Re: Unicode & space in programming & l10n

From: Doug Ewell (dewell@adelphia.net)
Date: Sun Sep 17 2006 - 17:52:45 CDT

Next message: Mark Davis: "Re: Unicode & space in programming & l10n"

Previous message: Mark Davis: "Re: Unicode & space in programming & l10n"
In reply to: Don Osborn: "Unicode & space in programming & l10n"
Next in thread: Mark Davis: "Re: Unicode & space in programming & l10n"
Reply: Mark Davis: "Re: Unicode & space in programming & l10n"
Reply: Philippe Verdy: "Re: Unicode & space in programming & l10n"
Messages sorted by: [ date ] [ thread ] [ subject ] [ author ] [ attachment ]
Mail actions: [ respond to this message ] [ mail a new topic ]
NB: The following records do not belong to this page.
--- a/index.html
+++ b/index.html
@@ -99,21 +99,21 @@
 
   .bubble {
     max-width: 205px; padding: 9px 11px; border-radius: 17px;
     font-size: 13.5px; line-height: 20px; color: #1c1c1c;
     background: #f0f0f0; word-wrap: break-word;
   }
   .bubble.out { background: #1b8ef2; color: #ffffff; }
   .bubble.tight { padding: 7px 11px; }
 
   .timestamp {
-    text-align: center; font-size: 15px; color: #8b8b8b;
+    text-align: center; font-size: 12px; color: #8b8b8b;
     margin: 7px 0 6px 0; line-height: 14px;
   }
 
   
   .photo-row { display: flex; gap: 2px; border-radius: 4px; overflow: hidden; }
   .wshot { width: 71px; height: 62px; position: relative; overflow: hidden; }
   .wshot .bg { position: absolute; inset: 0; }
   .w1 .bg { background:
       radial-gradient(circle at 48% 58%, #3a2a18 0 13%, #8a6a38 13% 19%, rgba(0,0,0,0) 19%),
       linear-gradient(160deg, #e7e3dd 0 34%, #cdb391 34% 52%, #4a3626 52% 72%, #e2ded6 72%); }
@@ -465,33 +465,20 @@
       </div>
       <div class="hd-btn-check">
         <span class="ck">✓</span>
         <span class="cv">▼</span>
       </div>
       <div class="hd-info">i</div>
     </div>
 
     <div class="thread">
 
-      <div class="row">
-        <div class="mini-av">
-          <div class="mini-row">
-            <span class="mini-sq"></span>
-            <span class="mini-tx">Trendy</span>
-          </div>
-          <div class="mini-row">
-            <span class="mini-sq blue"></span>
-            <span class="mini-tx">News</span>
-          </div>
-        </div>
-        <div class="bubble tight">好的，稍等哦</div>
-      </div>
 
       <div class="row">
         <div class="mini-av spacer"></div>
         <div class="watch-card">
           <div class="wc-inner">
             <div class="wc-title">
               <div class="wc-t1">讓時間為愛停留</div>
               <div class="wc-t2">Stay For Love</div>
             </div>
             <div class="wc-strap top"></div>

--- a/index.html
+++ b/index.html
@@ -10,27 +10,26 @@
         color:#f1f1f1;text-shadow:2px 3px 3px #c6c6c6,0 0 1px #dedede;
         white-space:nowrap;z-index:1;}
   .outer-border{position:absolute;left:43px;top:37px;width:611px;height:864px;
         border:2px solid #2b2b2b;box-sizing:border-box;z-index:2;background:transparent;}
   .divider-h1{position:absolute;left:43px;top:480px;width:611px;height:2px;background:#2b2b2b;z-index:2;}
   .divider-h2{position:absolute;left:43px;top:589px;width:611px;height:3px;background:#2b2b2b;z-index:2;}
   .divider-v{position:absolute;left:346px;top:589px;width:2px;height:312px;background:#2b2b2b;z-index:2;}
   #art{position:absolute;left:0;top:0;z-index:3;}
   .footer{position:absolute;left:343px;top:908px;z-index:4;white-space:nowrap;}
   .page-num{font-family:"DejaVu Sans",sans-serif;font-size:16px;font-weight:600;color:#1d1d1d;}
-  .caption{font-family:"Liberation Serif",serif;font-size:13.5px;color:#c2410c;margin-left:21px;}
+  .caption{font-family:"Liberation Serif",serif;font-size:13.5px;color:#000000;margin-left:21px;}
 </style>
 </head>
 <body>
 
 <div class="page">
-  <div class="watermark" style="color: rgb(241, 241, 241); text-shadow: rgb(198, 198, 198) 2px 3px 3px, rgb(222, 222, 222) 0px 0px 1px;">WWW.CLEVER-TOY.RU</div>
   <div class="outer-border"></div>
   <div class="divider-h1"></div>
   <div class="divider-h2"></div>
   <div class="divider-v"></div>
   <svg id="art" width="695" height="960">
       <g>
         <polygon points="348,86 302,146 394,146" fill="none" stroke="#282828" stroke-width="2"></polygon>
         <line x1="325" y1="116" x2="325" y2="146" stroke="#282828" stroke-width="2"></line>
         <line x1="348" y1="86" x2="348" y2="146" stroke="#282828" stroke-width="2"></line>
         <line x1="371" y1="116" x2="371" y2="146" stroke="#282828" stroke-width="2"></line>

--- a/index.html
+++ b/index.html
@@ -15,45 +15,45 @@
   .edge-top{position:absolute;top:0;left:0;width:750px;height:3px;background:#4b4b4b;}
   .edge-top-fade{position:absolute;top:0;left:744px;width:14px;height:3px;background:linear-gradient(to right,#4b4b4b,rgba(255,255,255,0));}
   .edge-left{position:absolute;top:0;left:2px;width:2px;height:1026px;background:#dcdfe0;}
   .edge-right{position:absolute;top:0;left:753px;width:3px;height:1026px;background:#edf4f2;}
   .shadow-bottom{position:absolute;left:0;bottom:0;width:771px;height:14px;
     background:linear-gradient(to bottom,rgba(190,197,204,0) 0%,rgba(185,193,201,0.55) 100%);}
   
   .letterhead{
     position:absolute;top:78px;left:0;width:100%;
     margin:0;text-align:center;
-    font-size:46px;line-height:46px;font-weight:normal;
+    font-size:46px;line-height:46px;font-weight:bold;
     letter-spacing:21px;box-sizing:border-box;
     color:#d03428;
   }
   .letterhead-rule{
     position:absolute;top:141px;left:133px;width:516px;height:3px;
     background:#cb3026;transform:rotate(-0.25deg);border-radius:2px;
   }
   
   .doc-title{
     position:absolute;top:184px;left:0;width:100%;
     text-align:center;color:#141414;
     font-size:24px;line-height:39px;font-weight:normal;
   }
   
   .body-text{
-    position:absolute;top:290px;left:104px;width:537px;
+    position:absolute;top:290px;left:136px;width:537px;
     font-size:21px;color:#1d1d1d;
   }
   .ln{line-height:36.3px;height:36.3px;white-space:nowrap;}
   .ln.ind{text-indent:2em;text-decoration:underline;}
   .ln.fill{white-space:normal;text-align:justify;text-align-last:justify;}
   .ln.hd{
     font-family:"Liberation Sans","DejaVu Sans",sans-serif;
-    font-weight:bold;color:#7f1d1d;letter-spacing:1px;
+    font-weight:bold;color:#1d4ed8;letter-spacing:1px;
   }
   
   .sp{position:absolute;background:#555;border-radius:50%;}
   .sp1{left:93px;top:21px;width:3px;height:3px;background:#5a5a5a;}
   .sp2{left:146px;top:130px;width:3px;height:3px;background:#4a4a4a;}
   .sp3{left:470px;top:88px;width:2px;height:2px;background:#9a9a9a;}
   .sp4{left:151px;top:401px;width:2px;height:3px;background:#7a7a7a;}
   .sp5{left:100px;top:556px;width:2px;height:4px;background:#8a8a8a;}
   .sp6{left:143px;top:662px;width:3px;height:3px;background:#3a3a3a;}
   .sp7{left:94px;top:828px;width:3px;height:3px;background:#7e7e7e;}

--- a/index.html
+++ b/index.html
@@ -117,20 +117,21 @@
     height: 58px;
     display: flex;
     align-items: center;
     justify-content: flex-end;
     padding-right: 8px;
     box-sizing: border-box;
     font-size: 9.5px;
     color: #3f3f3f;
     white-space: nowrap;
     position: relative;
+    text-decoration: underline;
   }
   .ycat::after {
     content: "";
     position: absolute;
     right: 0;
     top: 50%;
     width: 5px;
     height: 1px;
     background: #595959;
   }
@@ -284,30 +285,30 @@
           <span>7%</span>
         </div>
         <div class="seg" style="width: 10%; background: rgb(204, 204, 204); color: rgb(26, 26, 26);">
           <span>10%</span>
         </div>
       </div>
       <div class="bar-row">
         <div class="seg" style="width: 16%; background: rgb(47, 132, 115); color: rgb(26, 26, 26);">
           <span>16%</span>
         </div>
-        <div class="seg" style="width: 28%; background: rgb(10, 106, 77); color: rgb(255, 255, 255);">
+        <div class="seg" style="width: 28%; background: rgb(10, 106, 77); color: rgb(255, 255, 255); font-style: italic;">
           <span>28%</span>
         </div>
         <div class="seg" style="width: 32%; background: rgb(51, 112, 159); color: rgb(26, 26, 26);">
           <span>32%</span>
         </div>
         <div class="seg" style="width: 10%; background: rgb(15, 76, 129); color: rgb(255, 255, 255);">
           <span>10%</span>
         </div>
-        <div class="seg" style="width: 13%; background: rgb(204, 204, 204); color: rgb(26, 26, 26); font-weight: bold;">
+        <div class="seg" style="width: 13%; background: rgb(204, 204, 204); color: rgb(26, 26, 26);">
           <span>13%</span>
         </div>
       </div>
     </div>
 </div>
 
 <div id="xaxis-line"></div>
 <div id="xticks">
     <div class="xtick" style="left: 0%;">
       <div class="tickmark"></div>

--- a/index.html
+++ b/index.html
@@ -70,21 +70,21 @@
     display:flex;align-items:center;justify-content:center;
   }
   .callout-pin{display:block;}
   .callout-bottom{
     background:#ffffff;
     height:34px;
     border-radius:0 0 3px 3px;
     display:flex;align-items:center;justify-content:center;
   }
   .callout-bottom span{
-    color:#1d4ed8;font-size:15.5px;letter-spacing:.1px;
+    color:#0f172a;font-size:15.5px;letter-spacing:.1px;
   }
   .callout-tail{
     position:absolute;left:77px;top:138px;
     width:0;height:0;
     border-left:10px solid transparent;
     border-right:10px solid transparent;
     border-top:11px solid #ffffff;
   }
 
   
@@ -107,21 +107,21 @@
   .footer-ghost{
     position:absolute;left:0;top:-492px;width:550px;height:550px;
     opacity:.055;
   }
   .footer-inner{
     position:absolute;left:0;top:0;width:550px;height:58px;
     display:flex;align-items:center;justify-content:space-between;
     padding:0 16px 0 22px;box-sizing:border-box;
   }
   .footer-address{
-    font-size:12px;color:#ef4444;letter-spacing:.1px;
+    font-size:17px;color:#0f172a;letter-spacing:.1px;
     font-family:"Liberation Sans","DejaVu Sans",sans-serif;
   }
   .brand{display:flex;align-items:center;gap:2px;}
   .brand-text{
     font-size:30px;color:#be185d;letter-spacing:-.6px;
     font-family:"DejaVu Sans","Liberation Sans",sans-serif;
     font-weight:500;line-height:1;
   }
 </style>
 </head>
This sounds remarkably like the study by Steven Atkin and Ryan
Stansifer, quoted in UTN #14, which attempted to prove 8-bit legacy
encodings -- optimized for a single language or family of languages --
are superior to Unicode because they encode those languages in fewer
bytes than Unicode, and because a particular compression scheme
(Burrows-Wheeler) compresses all encodings roughly equally.

Better support for SCSU over the past 8 years or so, from Unicode and
from industry, might have been able to put these complaints to rest.
SCSU compresses most non-CJK text to 1 byte per character, and most CJK
text to 2 bytes per character, the same as legacy charsets. Because
SCSU was relegated to the realm of "a higher-level protocol" and Unicode
continued to be represented
until 2001 as primarily a 16-bit encoding, industry support for this
very useful encoding scheme never got off the ground.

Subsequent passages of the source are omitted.